▶ **EXERCISE REQUIREMENTS**: When a line of the records contains "ooze", copy it.

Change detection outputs
....
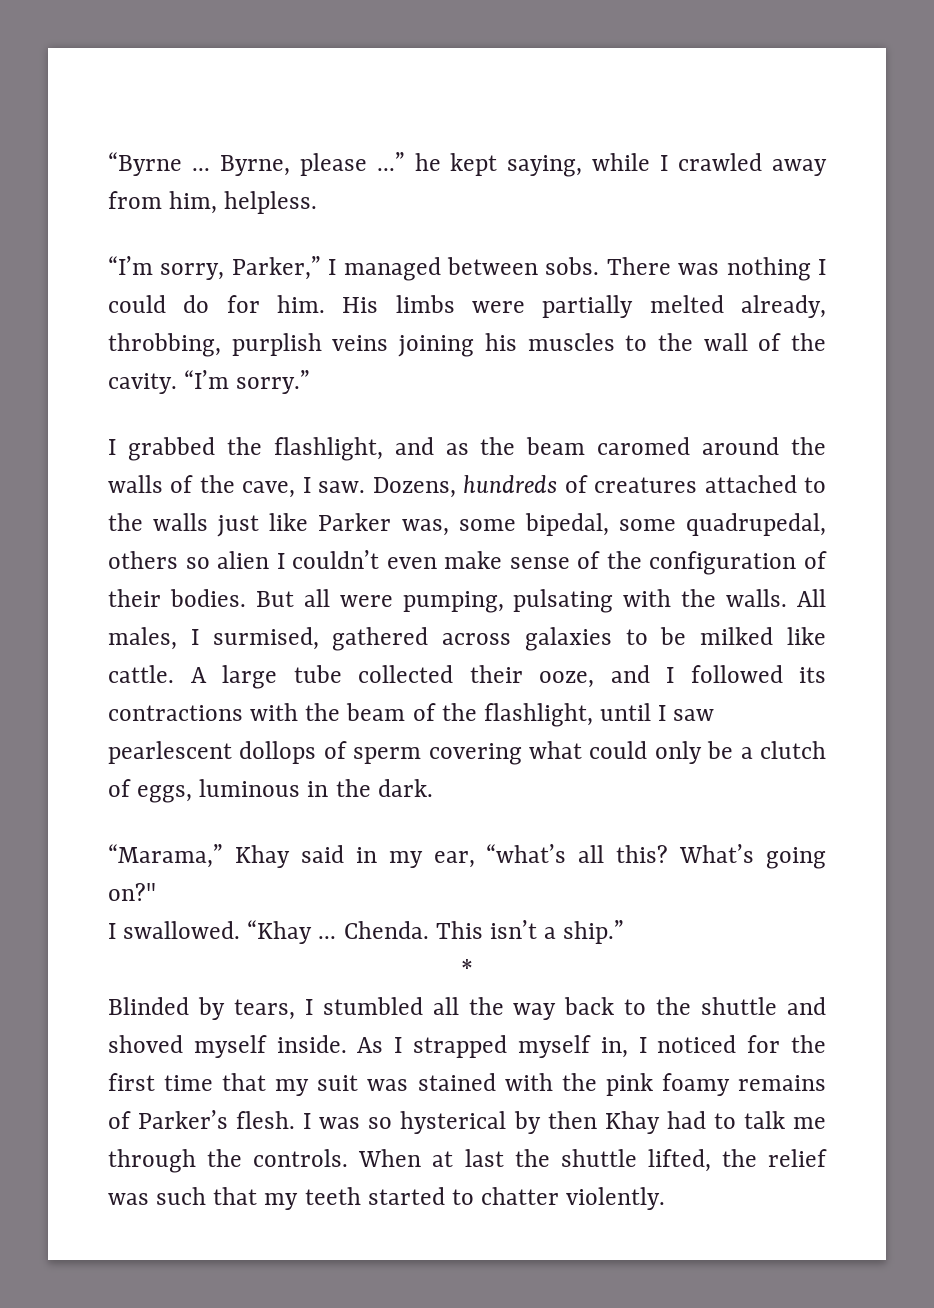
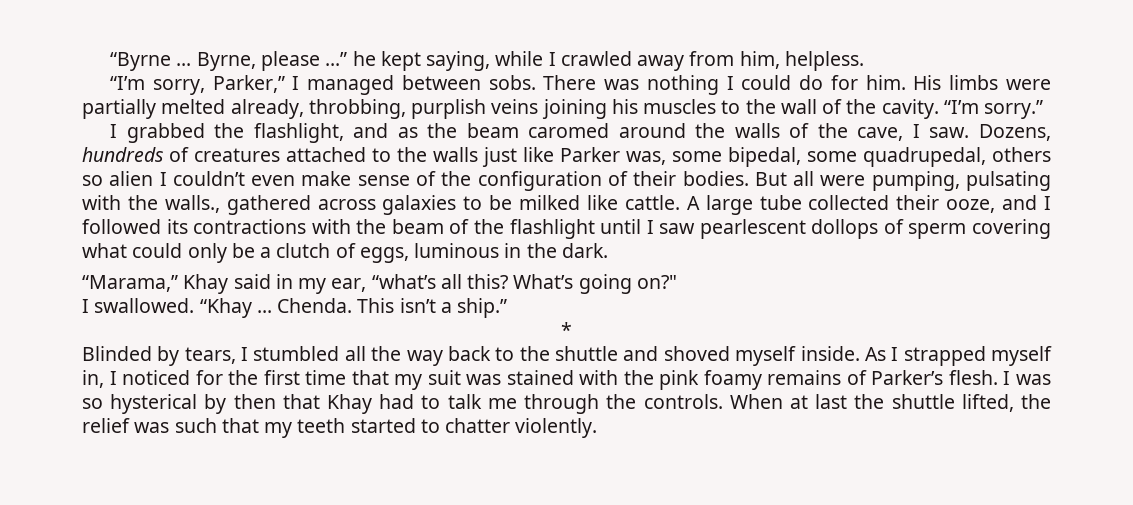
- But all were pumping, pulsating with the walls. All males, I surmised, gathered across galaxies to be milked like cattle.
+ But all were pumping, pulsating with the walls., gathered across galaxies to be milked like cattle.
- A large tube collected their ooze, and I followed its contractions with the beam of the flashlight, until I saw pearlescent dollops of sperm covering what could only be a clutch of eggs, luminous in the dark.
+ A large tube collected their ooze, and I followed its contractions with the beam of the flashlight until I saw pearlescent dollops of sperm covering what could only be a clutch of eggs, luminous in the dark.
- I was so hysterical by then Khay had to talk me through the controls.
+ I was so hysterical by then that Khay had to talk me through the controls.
....
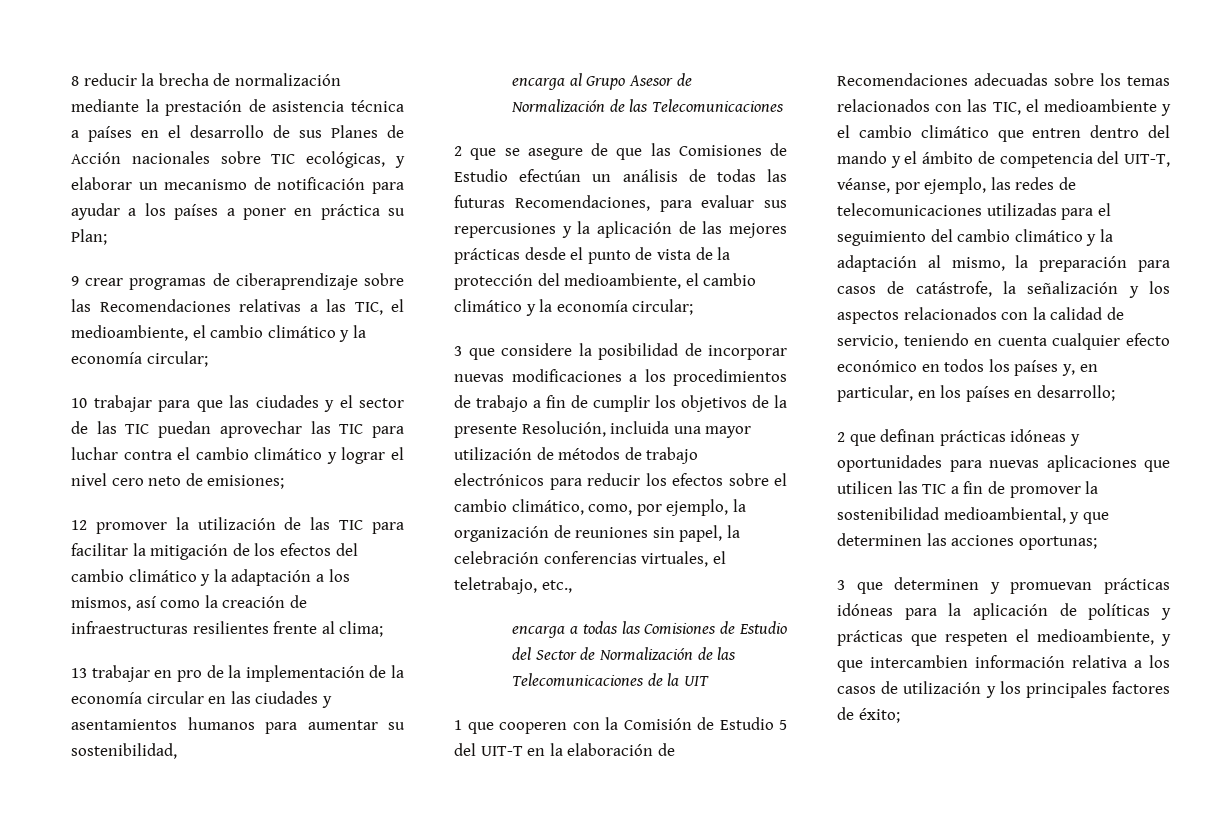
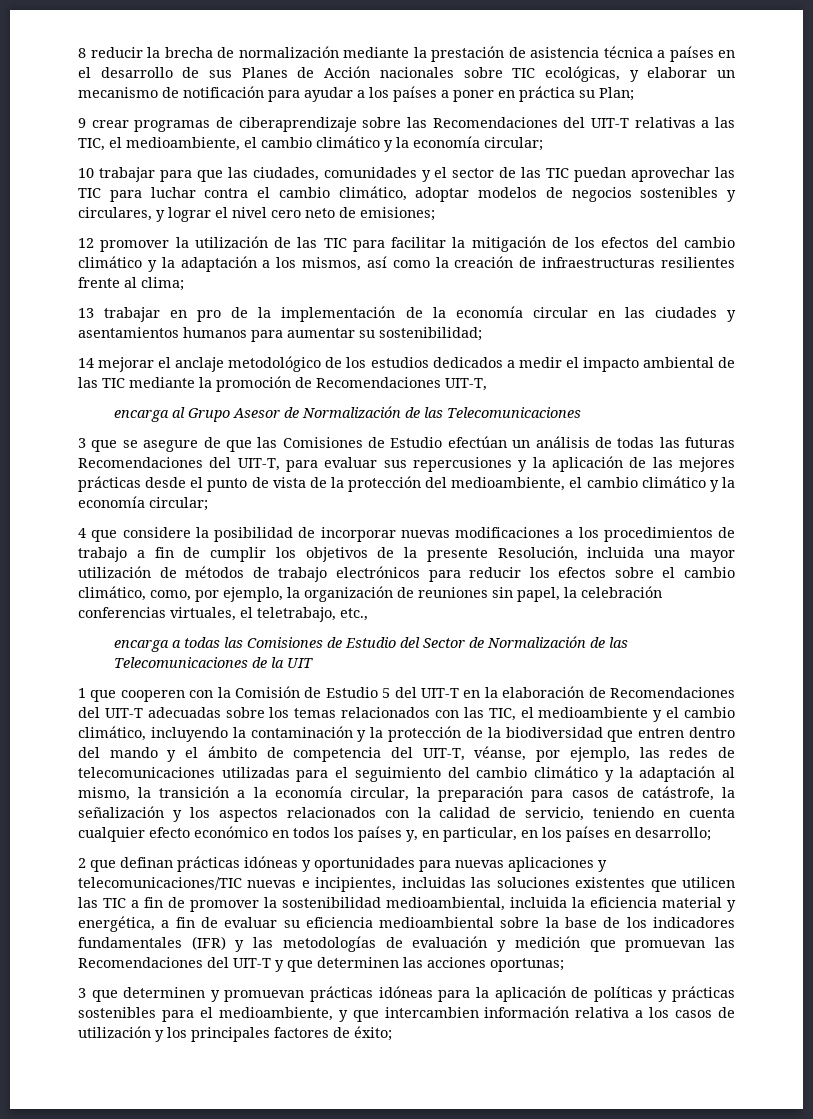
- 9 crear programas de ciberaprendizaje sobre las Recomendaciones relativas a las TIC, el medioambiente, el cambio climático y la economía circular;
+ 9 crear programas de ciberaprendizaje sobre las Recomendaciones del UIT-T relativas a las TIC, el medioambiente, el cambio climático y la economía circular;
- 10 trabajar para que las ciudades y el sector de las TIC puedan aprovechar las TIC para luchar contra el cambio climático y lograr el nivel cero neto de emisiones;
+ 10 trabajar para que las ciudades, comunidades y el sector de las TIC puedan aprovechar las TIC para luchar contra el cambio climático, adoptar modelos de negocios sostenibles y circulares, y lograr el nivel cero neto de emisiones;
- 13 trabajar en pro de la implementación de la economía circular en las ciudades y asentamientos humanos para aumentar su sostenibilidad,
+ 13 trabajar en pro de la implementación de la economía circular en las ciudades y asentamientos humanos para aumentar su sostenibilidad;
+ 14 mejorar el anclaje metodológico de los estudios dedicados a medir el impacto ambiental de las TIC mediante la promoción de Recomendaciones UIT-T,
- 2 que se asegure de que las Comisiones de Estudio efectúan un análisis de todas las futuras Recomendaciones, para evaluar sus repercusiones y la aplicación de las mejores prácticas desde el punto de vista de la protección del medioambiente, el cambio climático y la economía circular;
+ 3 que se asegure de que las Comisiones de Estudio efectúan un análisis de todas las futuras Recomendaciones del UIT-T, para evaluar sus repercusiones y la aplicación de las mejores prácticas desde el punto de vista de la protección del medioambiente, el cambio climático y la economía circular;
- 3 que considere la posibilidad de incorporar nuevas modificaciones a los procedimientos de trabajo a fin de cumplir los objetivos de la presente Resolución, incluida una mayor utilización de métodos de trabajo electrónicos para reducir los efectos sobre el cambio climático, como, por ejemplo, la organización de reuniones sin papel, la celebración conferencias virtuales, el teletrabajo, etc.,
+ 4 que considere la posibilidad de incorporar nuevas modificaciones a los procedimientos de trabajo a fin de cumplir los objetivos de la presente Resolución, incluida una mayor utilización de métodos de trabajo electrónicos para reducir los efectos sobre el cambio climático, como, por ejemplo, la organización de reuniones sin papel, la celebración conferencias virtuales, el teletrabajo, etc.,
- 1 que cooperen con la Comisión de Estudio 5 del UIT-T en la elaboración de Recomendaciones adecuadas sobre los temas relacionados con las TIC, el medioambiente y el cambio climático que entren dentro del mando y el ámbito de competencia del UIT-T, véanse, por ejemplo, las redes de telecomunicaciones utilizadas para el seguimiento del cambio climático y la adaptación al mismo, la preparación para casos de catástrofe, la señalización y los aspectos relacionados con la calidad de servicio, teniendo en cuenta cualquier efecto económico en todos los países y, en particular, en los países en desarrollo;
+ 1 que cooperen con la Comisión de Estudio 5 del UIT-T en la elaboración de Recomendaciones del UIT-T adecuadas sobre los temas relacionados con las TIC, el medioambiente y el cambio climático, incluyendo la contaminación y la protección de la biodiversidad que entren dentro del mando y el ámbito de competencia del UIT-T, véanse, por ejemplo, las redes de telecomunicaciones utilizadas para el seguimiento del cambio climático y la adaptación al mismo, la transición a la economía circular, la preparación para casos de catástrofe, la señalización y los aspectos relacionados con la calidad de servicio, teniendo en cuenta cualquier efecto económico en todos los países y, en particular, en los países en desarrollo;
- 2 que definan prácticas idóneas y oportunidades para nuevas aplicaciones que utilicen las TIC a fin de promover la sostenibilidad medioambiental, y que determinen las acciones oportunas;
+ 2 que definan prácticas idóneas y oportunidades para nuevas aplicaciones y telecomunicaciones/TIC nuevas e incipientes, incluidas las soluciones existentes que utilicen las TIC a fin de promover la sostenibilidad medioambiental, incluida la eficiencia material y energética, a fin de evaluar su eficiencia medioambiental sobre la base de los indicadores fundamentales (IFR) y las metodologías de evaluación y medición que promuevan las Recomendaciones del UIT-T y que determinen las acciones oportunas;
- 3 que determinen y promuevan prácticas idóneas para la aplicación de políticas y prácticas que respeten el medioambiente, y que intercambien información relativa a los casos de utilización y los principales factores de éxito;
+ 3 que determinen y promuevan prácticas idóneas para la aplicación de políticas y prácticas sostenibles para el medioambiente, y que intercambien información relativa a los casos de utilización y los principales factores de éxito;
....
▶ **RESULT OF THE TASK**:
- A large tube collected their ooze, and I followed its contractions with the beam of the flashlight, until I saw pearlescent dollops of sperm covering what could only be a clutch of eggs, luminous in the dark.
+ A large tube collected their ooze, and I followed its contractions with the beam of the flashlight until I saw pearlescent dollops of sperm covering what could only be a clutch of eggs, luminous in the dark.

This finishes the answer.